Five years ago came the promise: A great new way of saving money on your energy bills was on its way. An impressive new device called a “smart meter” – a key component of the much touted “smart grid” – would let consumers actually see how much power they’re using in their homes, thus empowering them to change their habits and slash their bills.
But when it comes to changing people’s energy behavior, the smart-meter revolution so far hasn’t been very revolutionary.
True, the meters are everywhere – utilities have installed 50 million at homes across the U.S., reaching 43 percent of homes overall, according to the Edison Foundation’s Institute for Electric Innovation. But that doesn’t mean consumers are easily accessing the available data or using it to change their energy use.
“Initially, I had pretty high hopes,” says Carrie Armel, a research associate at the Precourt Energy Efficiency Center at Stanford University and a leader of a new wave of behavioral research on energy use. “I think the technology has a lot of potential. In retrospect, in that nobody has really leveraged the technology along with efficient behavioral techniques, I find it’s not surprising that we didn’t find rate savings.”
Behavioral research suggests that technologies alone don’t necessarily change what we do, how we act, the habits we form. In the case of smart meters, what still seems missing in most cases are user interfaces that relay information from the meter in real time and translate it into dollars and cents. Consumers also need much more access to an innovation called “smart pricing” – in other words, electricity prices that vary based on supply and demand – a key change the federal Smart Grid initiative was designed to enable, and one that might make it a lot more worthwhile to pay attention to your energy behavior.
The upshot: Right now, smart meters aren’t waking Americans up and making them conscious of their energy use – because they aren’t being paired with what behavioral research shows us is needed for that to happen.
So what do consumers need?
A variety of studies in the growing field of behavioral studies of energy use hint at the answer. They suggest you must not only provide people with real time information about their electricity use in the home, but also show how that translates into dollars and cents.
One key strain of evidence about how to make consumers pay attention to their energy use comes from a radically different way of purchasing electricity. It’s so rare that, unless you live in certain areas such as Phoenix or Texas, you probably never have heard of it: So-called “prepay” systems.
In prepay, buying electricity is much like recharging a phone calling card.
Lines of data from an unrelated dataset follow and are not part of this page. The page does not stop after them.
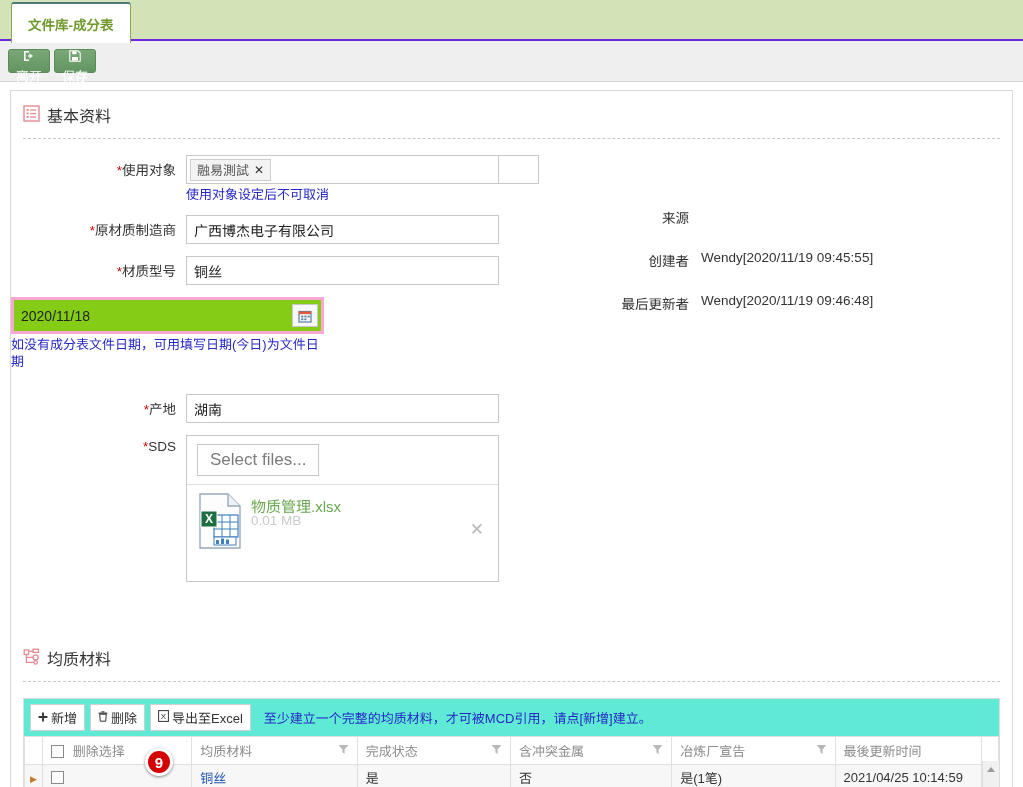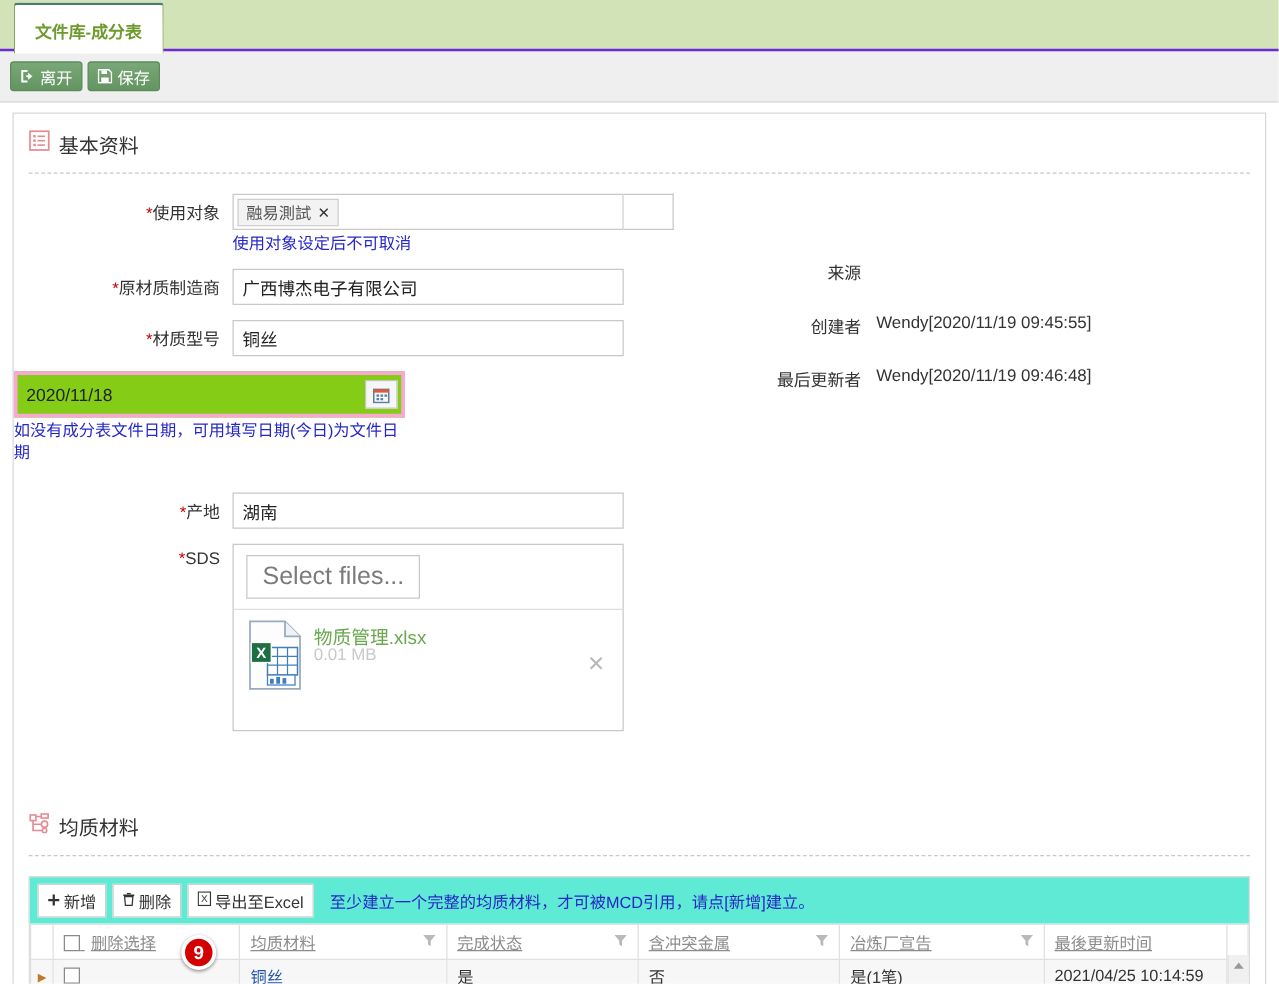--- a/index.html
+++ b/index.html
@@ -57,20 +57,21 @@
     height: 24px;
     padding: 0 7px;
     background: #6d9e6b;
     background-image: linear-gradient(#7aa878, #639461);
     border: 1px solid #5d8a5b;
     border-radius: 3px;
     color: #ffffff;
     font-size: 13px;
     cursor: pointer;
     white-space: nowrap;
+    flex-direction: column;
   }
   .cmdbtn svg { display: block; }
 
   
   .panel {
     margin: 8px 10px 0 10px;
     border: 1px solid #d9d9d9;
     background: #fff;
     height: 699px;
     overflow: hidden;
@@ -159,21 +160,21 @@
     display: flex; align-items: center; justify-content: center;
     cursor: pointer;
   }
 
   
   .uploader { width: 313px; border: 1px solid #c8c8c8; background: #fff; }
   .uploader .top { padding: 8px 10px; border-bottom: 1px solid #dedede; }
   .selbtn {
     display: inline-block; padding: 5px 12px;
     border: 1px solid #c8c8c8; background: #fff;
-    font-size: 20px; color: #7b7b7b; cursor: pointer;
+    font-size: 17px; color: #7b7b7b; cursor: pointer;
   }
   .filerow { display: flex; align-items: flex-start; padding: 8px 10px 0 10px; height: 96px; position: relative; }
   .filemeta { padding-left: 8px; padding-top: 2px; }
   .fname { color: #6aa84f; font-size: 15px; }
   .fsize { color: #c9c9c9; font-size: 13.5px; margin-top: -3px; }
   .fdel { position: absolute; right: 14px; top: 34px; color: #b9b9b9; font-size: 17px; cursor: pointer; }
 
   
   .metacol { position: absolute; left: 520px; top: 16px; width: 470px; }
   .metarow { display: flex; align-items: flex-start; margin-bottom: 23px; }
@@ -202,21 +203,20 @@
   table.grid th {
     background: #fff;
     border: 1px solid #e0e0e0;
     font-weight: normal;
     color: #8d8d8d;
     font-size: 13px;
     text-align: left;
     padding: 4px 8px;
     height: 25px;
     white-space: nowrap;
-    text-decoration: underline;
   }
   table.grid th .thin { display: flex; align-items: center; justify-content: space-between; }
   table.grid td {
     border: 1px solid #e0e0e0;
     padding: 3px 8px;
     height: 24px;
     font-size: 13px;
     color: #333;
     white-space: nowrap;
     overflow: hidden;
You simply open an electricity account, pay in advance for a certain amount of power and sign up for regular messages – by text, email or phone – about your account status. The cost of your power use is subtracted from your balance daily, and you receive regular updates about usage and how much money is left in your account.
So what else works?
Many studies suggest that providing real-time feedback about an individual’s energy use can change their behavior. One of the most compelling in this respect, by Katrina Jessoe and David Rapson at the University of California at Davis, came out last year in the journal American Economic Review. It examined 437 Connecticut households, which had been randomly assigned to one of three groups. All of the households received smart meters that transmitted electricity use information every 15 minutes – and for the control group, that’s all they received.
The other two groups, however, received advanced notifications about so-called “dynamic pricing” events – summer days when their utility was forecasting high electricity demand and would accordingly charge significantly more per kilowatt hour. So if the study subjects cut back their use during these blocks of time, they’d save a lot of money. Finally, one group received both dynamic pricing information but also in-home displays, so they could see their energy use in real time, and its cost.
The result was sharp: The alerts about dynamic pricing events led to less energy consumption, but the real savings came when you combined alerts with the in-home display. The houses that had both cut energy usage by 11 to 14 percent.
What’s the reality?
The key upshot is that significant energy savings, empowered by smart meters, might come from combining real-time information with dynamic pricing. But right now, it appears that most Americans don’t have either of these things – even if they do have a smart meter.
Deployment of in-home displays under the Smart Grid is vastly lower than deployment of smart meters. Only 9,800 have been deployed thus far – versus 15.4 million government-installed smart meters.
The private sector doesn’t seem much better: The 2013 survey by the Smart Grid Consumer Collaborative found that only 1 percent of Americans had “a device in your home that lets you monitor your home’s electricity usage using data from your smart meter.” One problem is cost – it’s not clear who should pay for these devices, the utilities or the consumer.
Still, the American consumer may not be faring as well in this transition as those in some other countries. For instance, energy suppliers are rolling out 53 million smart gas and electricity meters across Britain from 2015 through 2020, with 1 million already installed. And according to the British Department of Energy and Climate Change, every single customer will be offered an in-home display.